I've heard it said elsewhere that your first million words are essentially crap and... hang on, let me look up the real quote. Ah yes. David Eddings (or perhaps Ray Bradbury) may have said it:

My advice to the young writer is likely to be unpalatable in an age of instant successes and meteoric falls. I tell the neophyte: Write a million words–the absolute best you can write, then throw it all away and bravely turn your back on what you have written. At that point, you’re ready to begin.

That's where most people stop with quotes like this. It's interesting advice, but the number seems to have been arbitrary to make the point, because:

"When you are with people, listen; don’t talk. Writers are boring people. What are you going to talk about so brilliantly? Typewriters? The construction of paragraphs? Shut your mouth and listen. Listen to the cadences of speech. Engrave the sound of language on your mind. Language is our medium, and the spoken language is the sharp cutting edge of our art. Make your people sound human. The most tedious story will leap into life if the reader can hear the human voices in it. The most brilliant and profound of stories will sink unnoticed if the characters talk like sticks.

"Most of all, enjoy what you’re doing. If you don’t enjoy it, it’s not worth doing at all. If hard and unrewarding work bothers you, do something else. If rejection withers your soul, do something else. If the work itself is not reward enough, stop wasting paper. But if you absolutely have to write–if you’re compelled to do it even without hope of reward or recognition–then I welcome you to our sorry, exalted fraternity."

(And there's a lot more on the topic here).

Just checked and I'm not quite up to a million words. 876,000, in fact, in all my published fiction. Close.
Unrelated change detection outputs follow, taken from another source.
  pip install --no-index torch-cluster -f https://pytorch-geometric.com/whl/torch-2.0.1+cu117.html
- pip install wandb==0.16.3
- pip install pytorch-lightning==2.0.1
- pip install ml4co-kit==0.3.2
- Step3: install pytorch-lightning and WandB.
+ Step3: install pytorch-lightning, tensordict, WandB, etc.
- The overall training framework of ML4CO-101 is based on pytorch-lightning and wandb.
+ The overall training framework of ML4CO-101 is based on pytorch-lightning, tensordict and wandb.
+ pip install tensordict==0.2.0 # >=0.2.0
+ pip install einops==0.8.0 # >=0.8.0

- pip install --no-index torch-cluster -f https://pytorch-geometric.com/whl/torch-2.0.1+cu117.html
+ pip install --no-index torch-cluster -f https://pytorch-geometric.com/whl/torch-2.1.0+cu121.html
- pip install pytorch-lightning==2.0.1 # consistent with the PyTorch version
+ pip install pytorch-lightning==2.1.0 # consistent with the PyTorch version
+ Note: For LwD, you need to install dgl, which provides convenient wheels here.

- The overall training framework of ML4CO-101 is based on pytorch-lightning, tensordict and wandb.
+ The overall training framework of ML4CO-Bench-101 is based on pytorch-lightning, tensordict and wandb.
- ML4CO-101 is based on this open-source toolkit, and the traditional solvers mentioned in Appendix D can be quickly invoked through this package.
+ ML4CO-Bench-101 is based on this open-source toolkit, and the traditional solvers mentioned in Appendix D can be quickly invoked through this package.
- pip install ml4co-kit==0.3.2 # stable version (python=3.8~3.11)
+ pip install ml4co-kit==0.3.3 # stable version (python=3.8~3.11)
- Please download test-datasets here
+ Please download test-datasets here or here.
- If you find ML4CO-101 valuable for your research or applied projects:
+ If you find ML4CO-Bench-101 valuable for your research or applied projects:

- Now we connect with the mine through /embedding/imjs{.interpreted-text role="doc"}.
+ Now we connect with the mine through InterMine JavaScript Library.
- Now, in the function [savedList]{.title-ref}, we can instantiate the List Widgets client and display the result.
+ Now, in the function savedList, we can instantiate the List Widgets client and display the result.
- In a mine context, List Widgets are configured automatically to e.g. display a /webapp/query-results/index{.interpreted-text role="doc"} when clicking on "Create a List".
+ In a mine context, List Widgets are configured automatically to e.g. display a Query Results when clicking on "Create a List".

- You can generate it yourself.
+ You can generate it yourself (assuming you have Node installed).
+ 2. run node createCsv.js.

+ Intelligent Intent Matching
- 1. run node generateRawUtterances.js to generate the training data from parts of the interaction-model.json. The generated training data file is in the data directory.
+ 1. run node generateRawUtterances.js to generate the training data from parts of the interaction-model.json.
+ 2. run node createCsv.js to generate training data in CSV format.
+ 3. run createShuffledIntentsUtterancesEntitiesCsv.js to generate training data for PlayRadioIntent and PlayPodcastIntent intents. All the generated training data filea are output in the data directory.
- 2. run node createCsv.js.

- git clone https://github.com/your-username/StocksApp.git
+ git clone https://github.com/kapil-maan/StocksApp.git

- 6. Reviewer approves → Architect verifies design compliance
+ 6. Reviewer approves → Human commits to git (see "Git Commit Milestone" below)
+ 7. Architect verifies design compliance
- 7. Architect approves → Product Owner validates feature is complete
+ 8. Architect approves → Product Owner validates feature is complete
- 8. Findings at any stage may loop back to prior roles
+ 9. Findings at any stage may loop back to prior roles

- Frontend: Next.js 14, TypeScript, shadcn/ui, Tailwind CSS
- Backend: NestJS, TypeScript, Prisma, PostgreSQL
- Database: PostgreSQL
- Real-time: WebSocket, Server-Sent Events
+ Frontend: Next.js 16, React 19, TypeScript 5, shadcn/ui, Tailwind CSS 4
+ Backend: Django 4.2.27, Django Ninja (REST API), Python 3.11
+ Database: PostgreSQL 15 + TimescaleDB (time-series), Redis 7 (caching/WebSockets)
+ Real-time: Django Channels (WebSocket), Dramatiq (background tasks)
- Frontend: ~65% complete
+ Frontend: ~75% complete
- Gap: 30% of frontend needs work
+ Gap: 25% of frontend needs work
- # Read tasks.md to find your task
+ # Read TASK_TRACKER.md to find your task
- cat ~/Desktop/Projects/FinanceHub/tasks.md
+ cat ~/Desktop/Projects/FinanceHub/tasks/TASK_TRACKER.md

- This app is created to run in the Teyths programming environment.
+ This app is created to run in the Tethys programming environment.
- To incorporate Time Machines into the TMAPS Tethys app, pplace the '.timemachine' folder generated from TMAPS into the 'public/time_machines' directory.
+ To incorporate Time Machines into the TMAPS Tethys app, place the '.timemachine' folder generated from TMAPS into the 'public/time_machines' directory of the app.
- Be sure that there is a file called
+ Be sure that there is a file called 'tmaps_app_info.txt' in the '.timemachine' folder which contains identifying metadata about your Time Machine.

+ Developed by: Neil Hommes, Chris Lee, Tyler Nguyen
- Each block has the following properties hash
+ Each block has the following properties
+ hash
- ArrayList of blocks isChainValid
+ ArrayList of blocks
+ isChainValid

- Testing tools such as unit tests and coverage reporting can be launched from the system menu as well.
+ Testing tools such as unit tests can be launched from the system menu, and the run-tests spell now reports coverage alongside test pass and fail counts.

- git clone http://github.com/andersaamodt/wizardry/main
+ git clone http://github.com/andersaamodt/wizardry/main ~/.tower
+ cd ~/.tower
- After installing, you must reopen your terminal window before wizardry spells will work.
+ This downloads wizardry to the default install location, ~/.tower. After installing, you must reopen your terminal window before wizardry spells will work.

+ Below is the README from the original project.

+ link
What I feel I've not yet hit though are what I can only think of as the power words, those sentences so dense with meaning and character that they can, if not entirely carry a work, then at least define it. A story I always like is the possibly apocryphal tale of when Ricardo Montalbán was approached to reprise the character Khan in The Wrath of Khan. Initially he refused, citing the fact that Khan had so few lines in the film. Then he read the script and realised that, whilst Khan had only a relatively few lines, his lines were so powerful that there didn't need to be more. He took the part and we got the greatest Star Trek film of the series.

Perhaps it takes a million crap words before you finally get to those good ones? I'm not sure. My experience is that some writers reach that stage far sooner than others, perhaps because of innate talent or just a deeper understanding of what is meaningful and impactive. I'd suspect a million words and 10,000 hours are arbitrary numbers just plucked from the air. A definition of scope rather than a rule to be followed, meant to put across the idea that you need to do a thing to be good at it and that it will take time and effort.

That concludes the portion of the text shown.